‘When Everything Feels Like the Movies’ – Raziel Reid

When Everything Feels Like the Movies

A rather curious read, and one that I was quite taken with – though I can see why it will have caused some controversy.

My feelings about this book veered from one extreme to the next as I was reading. It’s a hard book to sum up, so I won’t even try, but I will try and make sense of my reaction to it.

Jude, our narrator, reminded me of Justin from Ugly Betty on acid. Everything about him shrieked of wanting attention. He is the star of his own show, and really seems to go out of his way to be provocative. He chooses to wear dresses and make-up to school, every opportunity he gets to make sexualised comments he does and his dramatisation of his life gets a bit grating. That was my first reaction to Jude, but that would be doing him an injustice.

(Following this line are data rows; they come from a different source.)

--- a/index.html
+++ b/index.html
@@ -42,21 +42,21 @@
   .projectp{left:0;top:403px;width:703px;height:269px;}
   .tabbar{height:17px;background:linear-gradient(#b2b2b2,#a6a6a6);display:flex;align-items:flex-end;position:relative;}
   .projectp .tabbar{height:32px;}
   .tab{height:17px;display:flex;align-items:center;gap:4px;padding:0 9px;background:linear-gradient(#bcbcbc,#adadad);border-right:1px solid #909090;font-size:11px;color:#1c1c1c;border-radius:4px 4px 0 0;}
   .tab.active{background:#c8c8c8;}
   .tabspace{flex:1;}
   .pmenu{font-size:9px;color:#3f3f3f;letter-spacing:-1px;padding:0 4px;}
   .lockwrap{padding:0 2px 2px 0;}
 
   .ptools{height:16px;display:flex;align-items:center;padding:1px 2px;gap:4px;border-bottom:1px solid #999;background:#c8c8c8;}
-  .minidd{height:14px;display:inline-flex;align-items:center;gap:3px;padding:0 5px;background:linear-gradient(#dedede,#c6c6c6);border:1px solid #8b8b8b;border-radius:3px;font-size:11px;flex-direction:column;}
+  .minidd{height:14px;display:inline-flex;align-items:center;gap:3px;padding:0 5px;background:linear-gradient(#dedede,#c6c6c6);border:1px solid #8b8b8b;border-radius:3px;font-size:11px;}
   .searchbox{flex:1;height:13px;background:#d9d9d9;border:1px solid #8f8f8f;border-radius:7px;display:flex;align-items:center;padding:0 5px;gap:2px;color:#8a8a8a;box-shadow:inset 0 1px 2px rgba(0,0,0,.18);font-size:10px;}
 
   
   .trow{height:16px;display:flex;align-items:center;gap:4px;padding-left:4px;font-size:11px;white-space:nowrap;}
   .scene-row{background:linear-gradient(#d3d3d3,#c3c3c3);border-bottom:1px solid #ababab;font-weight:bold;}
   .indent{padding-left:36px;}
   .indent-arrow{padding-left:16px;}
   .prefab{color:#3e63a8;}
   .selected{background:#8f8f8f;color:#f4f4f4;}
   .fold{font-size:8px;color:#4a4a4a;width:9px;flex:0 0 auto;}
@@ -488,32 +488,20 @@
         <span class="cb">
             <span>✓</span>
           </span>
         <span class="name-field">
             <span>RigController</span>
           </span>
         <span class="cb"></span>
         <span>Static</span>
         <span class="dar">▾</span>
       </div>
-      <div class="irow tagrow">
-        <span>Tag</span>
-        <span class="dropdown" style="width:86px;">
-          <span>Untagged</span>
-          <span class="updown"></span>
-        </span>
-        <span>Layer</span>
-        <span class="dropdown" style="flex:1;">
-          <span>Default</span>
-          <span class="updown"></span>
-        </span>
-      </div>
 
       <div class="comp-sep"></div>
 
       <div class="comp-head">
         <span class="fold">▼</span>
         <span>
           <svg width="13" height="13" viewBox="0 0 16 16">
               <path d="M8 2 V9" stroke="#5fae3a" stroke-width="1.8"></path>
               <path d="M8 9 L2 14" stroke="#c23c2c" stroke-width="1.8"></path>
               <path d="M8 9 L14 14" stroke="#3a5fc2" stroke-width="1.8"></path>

While I found this novel to be a little crass in its expression at times – and I am still naive enough to think that the actions of Jude and his friend Angela are not typical of many fifteen year olds – there were moments when I found myself willing Jude on.

The experience of coming out as a teenager must, at times, be fraught with issues. No matter how advanced we think our society is, the bullying and abuse that Jude experiences at school were horrific. Coupled with the scant details we got of his abusive home life, I felt a real sense of outrage that nobody seemed willing to stand up for Jude in the way I felt he deserved.

Like a number of readers, I wasn’t sure I had the stomach to read this all the way through (which is crazy as it’s such a short book). Slowly I found myself being drawn in by the prolific movie references that shed light on Jude’s character and his situation, and I wanted to see where the writer would take this.

For the first half of the book I was reading in a fairly detached way, but then details started to get under my skin. This was a book that was affecting, and not always in a good way. As the novel drew towards the end I was expecting some Carrie-like homage as Jude took revenge on the offensive idiots who carried out the most obvious hate crimes. What I got floored me. Completely. I had to reread a part of the book several times as I couldn’t believe what had happened.

The image of Jude twirling on the dance floor was one I was expecting to keep in my mind for a while. Then Reid snatched that image, screwed it up, stamped on it and totally destroyed it! A brave move…but it has left me quite stunned.

What stunned me more was when I found out that this novel is based on true events.